Wednesday 9 September 2015

Day Fifteen

I went out tonight in part because I got my hair cut, and it depresses me to sit home and waste a really awesome blowout.

I wish I had somewhere really fun to be, but instead I went -- fairly reluctantly, it must be said -- to a pre-fashion week event. I say "fairly reluctantly" because I feel enormous, and although these events are useful for running into editors and otherwise meeting people, I don't want to run into editors or otherwise meet people. I want to hide behind my computer and not leave until I'm at least a size or two smaller. Which isn't going to happen anytime soon.

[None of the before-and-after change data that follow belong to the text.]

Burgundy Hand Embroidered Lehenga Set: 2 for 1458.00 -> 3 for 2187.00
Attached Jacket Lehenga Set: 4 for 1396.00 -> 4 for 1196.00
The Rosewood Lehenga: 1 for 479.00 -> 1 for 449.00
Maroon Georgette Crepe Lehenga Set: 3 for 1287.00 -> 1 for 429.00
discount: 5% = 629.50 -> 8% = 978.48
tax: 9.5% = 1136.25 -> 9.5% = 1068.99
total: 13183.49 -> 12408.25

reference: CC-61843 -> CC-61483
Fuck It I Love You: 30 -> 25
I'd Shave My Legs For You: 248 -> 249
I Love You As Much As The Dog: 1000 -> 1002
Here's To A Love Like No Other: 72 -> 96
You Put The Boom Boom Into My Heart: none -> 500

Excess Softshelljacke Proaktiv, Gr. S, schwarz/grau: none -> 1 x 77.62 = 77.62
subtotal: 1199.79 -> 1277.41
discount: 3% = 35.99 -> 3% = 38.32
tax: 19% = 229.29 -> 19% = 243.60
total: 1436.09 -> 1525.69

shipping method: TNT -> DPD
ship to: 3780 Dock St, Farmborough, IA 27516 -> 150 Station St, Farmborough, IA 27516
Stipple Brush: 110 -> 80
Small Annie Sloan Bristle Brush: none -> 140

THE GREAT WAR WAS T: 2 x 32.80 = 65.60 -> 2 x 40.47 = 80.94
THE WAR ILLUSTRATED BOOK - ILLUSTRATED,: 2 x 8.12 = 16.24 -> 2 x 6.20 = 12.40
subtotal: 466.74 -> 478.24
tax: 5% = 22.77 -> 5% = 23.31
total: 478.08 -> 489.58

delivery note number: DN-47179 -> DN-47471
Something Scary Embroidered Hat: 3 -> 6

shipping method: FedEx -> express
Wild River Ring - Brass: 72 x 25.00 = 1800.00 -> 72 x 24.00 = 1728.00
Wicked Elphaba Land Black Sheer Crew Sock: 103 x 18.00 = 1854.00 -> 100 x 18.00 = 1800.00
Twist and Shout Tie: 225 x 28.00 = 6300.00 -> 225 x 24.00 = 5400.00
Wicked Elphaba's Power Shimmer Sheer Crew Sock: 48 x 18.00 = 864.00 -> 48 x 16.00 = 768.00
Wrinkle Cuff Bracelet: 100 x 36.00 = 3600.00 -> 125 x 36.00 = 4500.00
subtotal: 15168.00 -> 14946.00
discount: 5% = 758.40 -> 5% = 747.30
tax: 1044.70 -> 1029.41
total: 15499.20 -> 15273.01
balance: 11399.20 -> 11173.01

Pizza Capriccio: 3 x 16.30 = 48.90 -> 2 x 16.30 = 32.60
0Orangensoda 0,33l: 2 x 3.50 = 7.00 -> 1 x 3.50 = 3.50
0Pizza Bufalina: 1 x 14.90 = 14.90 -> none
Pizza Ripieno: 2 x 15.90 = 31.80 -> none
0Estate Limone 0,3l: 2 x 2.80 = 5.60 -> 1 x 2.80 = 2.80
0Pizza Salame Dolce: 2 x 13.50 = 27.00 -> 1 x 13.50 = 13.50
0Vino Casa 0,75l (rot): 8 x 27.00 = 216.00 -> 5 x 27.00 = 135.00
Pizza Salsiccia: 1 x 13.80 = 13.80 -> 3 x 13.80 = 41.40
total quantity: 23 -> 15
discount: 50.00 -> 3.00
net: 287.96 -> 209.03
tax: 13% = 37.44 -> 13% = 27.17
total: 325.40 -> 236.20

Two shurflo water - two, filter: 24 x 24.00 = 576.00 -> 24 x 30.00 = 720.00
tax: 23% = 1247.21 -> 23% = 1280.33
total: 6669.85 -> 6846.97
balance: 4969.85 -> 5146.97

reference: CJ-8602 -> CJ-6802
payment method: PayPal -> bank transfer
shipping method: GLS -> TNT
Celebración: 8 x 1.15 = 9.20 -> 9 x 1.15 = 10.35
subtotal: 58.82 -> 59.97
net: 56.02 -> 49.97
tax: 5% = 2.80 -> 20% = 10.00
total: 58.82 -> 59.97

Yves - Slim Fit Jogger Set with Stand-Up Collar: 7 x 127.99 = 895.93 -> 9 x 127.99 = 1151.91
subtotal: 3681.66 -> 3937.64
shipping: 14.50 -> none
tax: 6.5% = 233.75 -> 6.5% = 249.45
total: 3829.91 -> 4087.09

There was wine and vodka drinks and passed appetizers, but I ignored all of it. It helped that it was so unbelievably hot in there that all I wanted to do was escape. Like, seriously, the sweat was dripping down my legs. I'd have felt worse about it -- blaming it on my size -- except absolutely everyone was schvitzing. The event included a presale shop for a collection that hasn't been released yet and is expected to be popular, but beautiful as the clothes were, I couldn't even think about trying on anything in that heat. Anyway, I don't need anything, and don't particularly want to buy much at this size, per usual.

Got home and decided I should post more regularly to remind myself that sometimes I really do make good choices, like not standing around drinking on a random Tuesday night. Wondering if posting more frequently will make me any more accountable or just more boring?